Immagina una macchina in cui si possa impostare un carico in eccentrica e uno diverso in concentrica, cioè fare uno squat con 100 kg in eccentrica e automaticamente risalire con 50 kg, per dire. Ma immagina anche per le spalle tendinopatiche o riabilitazioni post-chirurgiche se si potessero impostare fase eccentrica, angolo di movimento, concentrica in modi diversi. Un push press che ti regola tutte queste fasi, ci si possono fare veramente cose grandiose e in poco tempo.

Riporto dei link dove potete già vedere operative queste macchine, anche se credo siamo solo all’inizio: X-Force, BTE Eccentron, ExentrixExeroboticsnHANCECyclus eccentricArx Fit. Questi sono solo alcuni che ho trovato, ma cercando ce ne sono altri, il mondo della riabilitazione si sta evolvendo in questa direzione, che è la direzione data dalle evidenze scientifiche.

Lorenzo: Relazione tra pesi e tempi di guarigione da tendinosi. Dopo quanto inziare uno stimolo meccanico che sovraccarica il tendine, quanto lo stimolo eccentrico va preferito a quello concentrico, che livello di dolore va tollerato durante gli esercizi per promuovere curativo e non fare danni?
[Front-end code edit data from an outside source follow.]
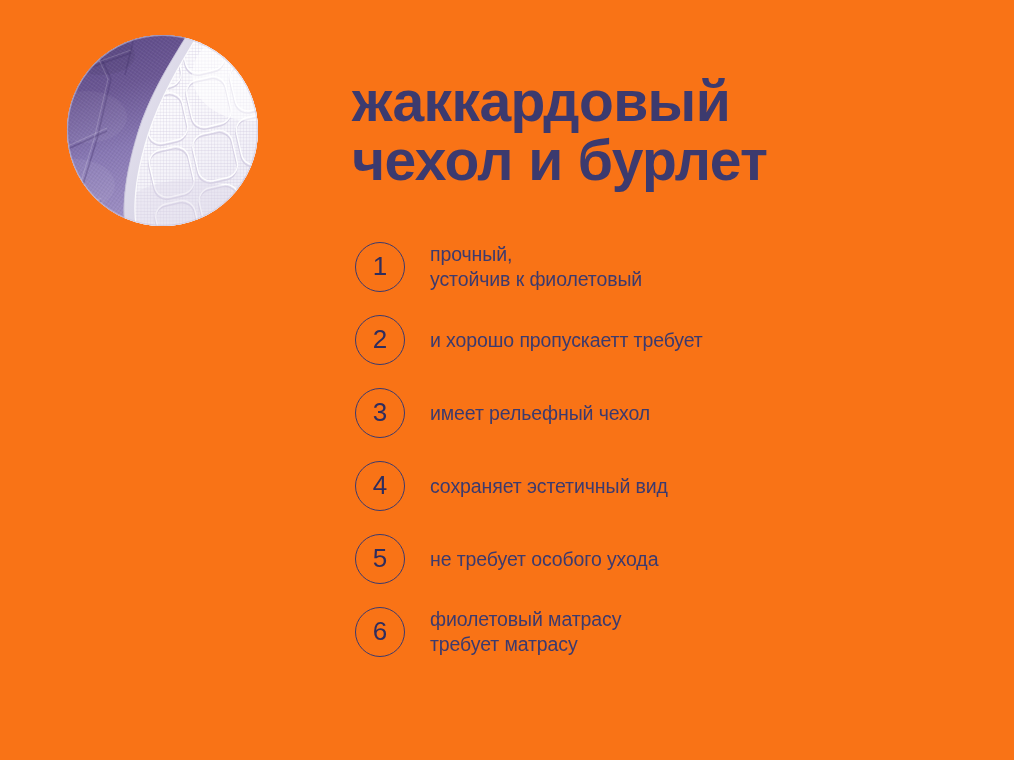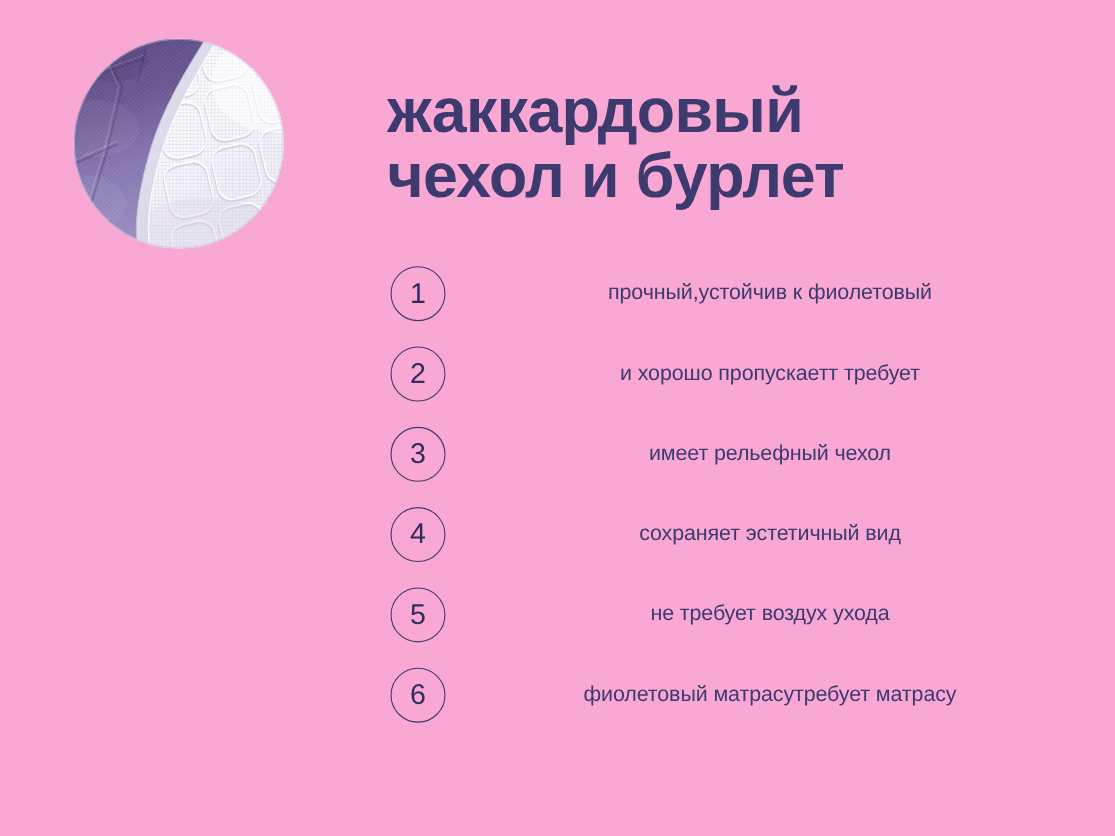--- a/index.html
+++ b/index.html
@@ -19,7 +19,7 @@
     position: relative;
     width: 1014px;
     height: 760px;
-    background: #f9a8d4;
+    background: #f97316;
   }
 
   

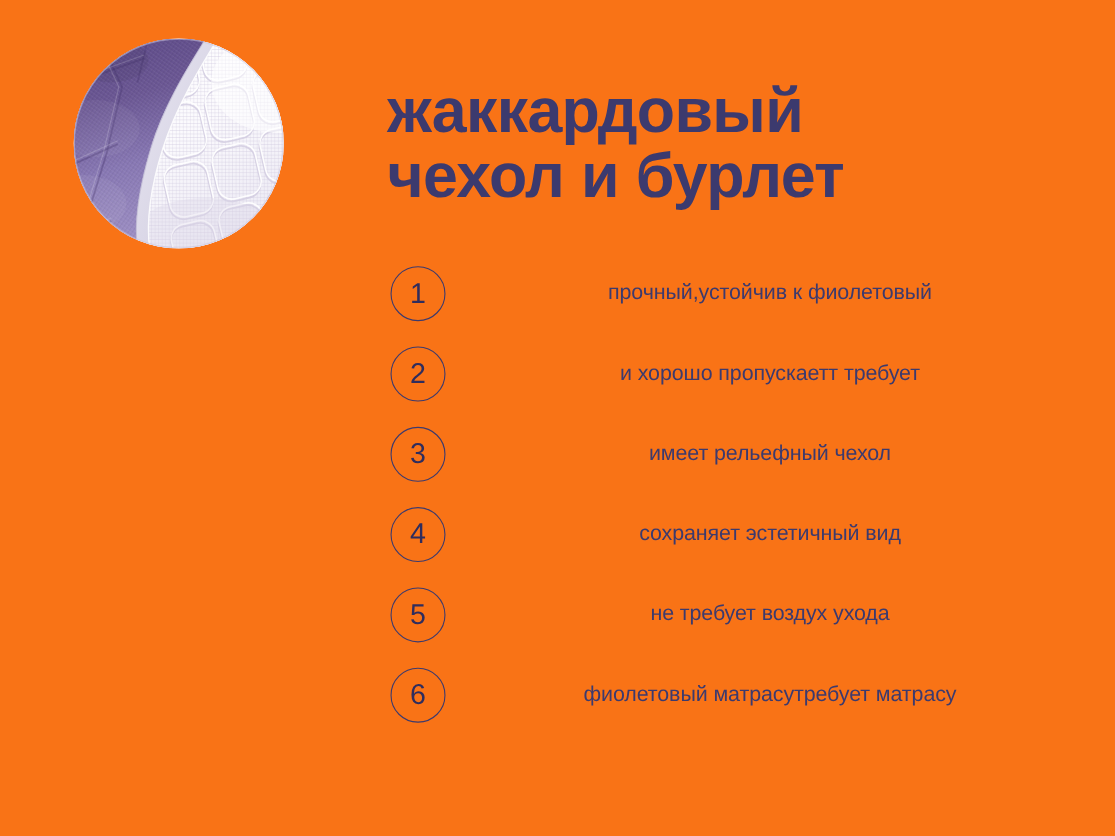--- a/index.html
+++ b/index.html
@@ -85,10 +85,11 @@
   .feature-text {
     position: absolute;
     left: 75px;
-    top: 12px;
+    top: 0;
     width: 540px;
     height: 50px;
     display: flex;
+    flex-direction: column;
     justify-content: center;
     color: #3c3a6e;
     font-size: 19.5px;

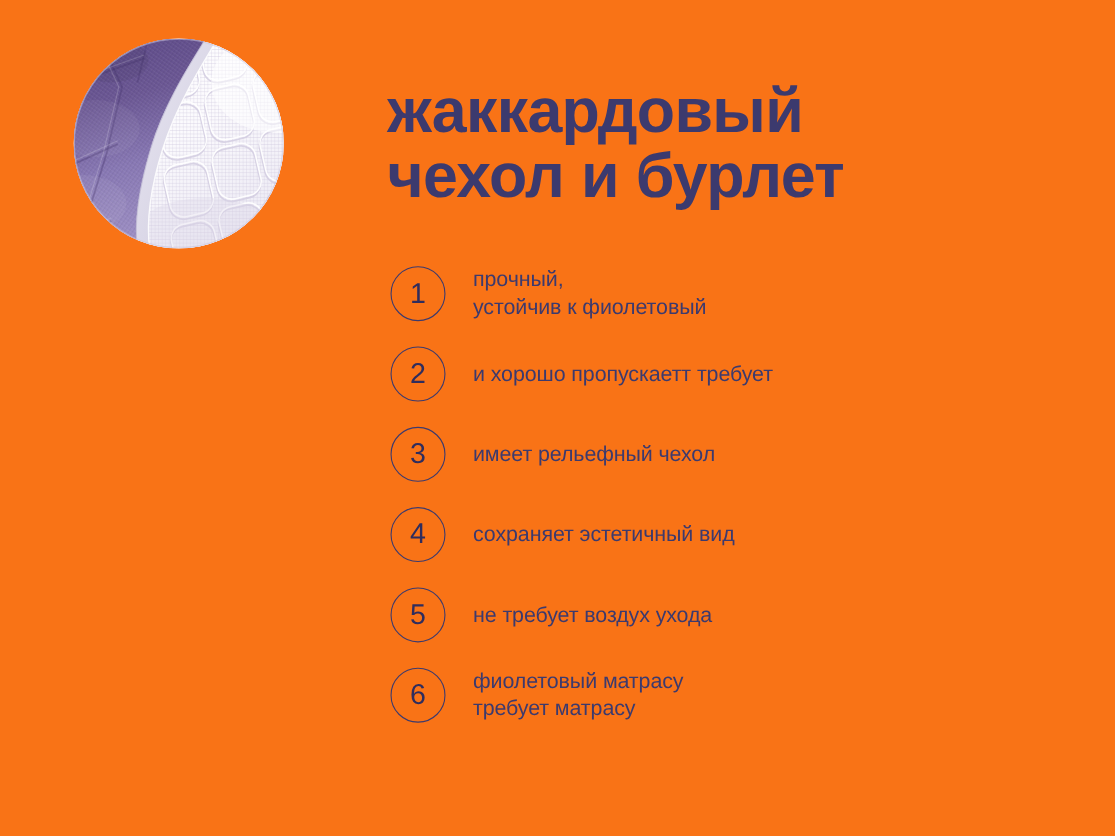--- a/index.html
+++ b/index.html
@@ -259,7 +259,7 @@
     <li class="feature-row">
       <div class="feature-num">5</div>
       <div class="feature-text">
-        <span>не требует воздух ухода</span>
+        <span>не требует особого ухода</span>
       </div>
     </li>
Marco: I tempi di guarigione da tendinosi, se la tendinosi non è dovuta a qualche malattia specifica, ma solo a lesioni da usura o traumi, sono lunghi, in alcuni casi forse anche più di un anno. La tendinopatia è una condizione in cui la struttura stessa del tendine è alterata: le fibre sono disorganizzate, ispessimento, edema, ipervascolarizzazione, alterazione delle forze che passano attraverso il tendine. In pratica il tendine va ricondizionato, utilizzando linee di movimento di non dolore e soprattutto eseguendo protocolli scientifici specifici per quel dato problema.

Faccio qualche esempio: per gli adduttori il protocollo Copenaghen e per la spalla atraumatica il protocollo Derby. Per quando riguarda il dolore tollerato, la risposta sarebbe “dipende dal soggetto”, ma io ho scelto di non tollerare un dolore di natura tendinea: quando fa male faccio ridurre i volumi, cambiare movimento, ma non insistere sul dolore.

Lorenzo: Un ringraziamento speciale a Marco Enrico per averci offerto questi spunti sull’esercizio contro resistenza a scopo terapeutico, e su come lavora un professionista con una formazione sia nella fisioterapia che nella chinesiologia e nella preparazione atletica. Ci auguriamo che questo possa sensibilizzare molti operatori ancora oggi influenzati dalle credenze del passato ad approfondire questa branca della riabilitazione e del recupero funzionale.